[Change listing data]
- - - - - - -
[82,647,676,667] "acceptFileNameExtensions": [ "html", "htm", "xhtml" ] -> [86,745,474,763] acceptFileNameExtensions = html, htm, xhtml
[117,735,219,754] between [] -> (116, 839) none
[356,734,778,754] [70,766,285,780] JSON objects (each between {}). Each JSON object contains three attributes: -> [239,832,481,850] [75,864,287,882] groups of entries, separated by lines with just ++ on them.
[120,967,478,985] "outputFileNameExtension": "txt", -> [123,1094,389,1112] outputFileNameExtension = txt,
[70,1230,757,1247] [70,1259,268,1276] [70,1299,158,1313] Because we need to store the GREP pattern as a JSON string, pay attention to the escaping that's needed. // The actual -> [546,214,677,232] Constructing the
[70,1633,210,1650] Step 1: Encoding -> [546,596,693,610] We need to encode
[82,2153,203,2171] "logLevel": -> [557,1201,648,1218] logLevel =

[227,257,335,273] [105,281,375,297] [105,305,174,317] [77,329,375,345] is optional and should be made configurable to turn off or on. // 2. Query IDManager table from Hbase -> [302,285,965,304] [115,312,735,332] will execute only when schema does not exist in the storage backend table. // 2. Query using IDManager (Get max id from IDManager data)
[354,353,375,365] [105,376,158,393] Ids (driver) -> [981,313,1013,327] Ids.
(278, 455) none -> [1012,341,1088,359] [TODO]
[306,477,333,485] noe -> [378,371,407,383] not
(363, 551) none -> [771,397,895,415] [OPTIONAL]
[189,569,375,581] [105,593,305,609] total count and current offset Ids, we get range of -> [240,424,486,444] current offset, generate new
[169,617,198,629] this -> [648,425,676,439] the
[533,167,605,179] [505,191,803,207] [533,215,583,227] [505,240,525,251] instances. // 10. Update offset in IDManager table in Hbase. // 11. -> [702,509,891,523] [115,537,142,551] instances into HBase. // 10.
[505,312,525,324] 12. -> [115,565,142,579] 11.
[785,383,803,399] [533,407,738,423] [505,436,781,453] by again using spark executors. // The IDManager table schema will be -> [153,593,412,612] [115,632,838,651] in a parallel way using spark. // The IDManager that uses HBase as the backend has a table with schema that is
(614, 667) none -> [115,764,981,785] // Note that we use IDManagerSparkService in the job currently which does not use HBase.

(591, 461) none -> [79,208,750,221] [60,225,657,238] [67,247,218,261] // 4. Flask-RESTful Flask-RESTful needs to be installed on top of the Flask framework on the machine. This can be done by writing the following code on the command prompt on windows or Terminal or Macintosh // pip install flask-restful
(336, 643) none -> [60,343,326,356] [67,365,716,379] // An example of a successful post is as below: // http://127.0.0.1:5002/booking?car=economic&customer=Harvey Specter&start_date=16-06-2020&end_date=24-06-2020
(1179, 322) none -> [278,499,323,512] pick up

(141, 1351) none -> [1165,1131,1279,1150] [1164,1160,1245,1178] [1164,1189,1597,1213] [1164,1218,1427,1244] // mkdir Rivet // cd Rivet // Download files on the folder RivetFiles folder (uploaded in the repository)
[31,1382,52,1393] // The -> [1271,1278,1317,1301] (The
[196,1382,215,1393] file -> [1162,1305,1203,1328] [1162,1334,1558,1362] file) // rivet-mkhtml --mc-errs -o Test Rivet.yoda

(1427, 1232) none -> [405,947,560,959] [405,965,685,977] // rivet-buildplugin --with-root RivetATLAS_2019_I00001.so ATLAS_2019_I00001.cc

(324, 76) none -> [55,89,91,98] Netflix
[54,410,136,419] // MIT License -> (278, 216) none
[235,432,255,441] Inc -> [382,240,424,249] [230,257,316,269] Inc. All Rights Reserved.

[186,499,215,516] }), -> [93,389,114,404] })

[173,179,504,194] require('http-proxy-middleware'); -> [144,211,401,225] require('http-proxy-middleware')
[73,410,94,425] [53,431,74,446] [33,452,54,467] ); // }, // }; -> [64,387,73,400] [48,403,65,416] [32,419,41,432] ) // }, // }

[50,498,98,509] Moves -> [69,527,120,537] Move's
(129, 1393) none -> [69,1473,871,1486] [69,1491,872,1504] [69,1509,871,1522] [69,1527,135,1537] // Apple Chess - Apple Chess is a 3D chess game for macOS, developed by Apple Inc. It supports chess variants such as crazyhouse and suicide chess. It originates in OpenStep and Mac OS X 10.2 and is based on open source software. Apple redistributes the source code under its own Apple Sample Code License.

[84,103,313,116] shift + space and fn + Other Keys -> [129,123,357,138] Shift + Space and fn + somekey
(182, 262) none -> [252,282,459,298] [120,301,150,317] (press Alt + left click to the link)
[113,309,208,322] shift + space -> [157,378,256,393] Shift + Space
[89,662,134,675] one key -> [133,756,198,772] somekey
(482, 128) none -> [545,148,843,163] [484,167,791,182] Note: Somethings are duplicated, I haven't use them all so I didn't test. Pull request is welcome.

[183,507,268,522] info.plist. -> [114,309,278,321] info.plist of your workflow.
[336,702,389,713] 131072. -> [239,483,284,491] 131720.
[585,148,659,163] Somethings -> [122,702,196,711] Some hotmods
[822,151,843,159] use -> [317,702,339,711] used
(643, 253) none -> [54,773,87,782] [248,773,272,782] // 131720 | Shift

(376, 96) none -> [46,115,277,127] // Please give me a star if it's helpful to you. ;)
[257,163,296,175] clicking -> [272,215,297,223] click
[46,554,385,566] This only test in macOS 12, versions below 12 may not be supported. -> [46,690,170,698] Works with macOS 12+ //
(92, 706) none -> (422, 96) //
- - - - - - -
# Your assignment
Counting every line of the entries that holds the word "between", report the total and no other text.

# Exercise solution
2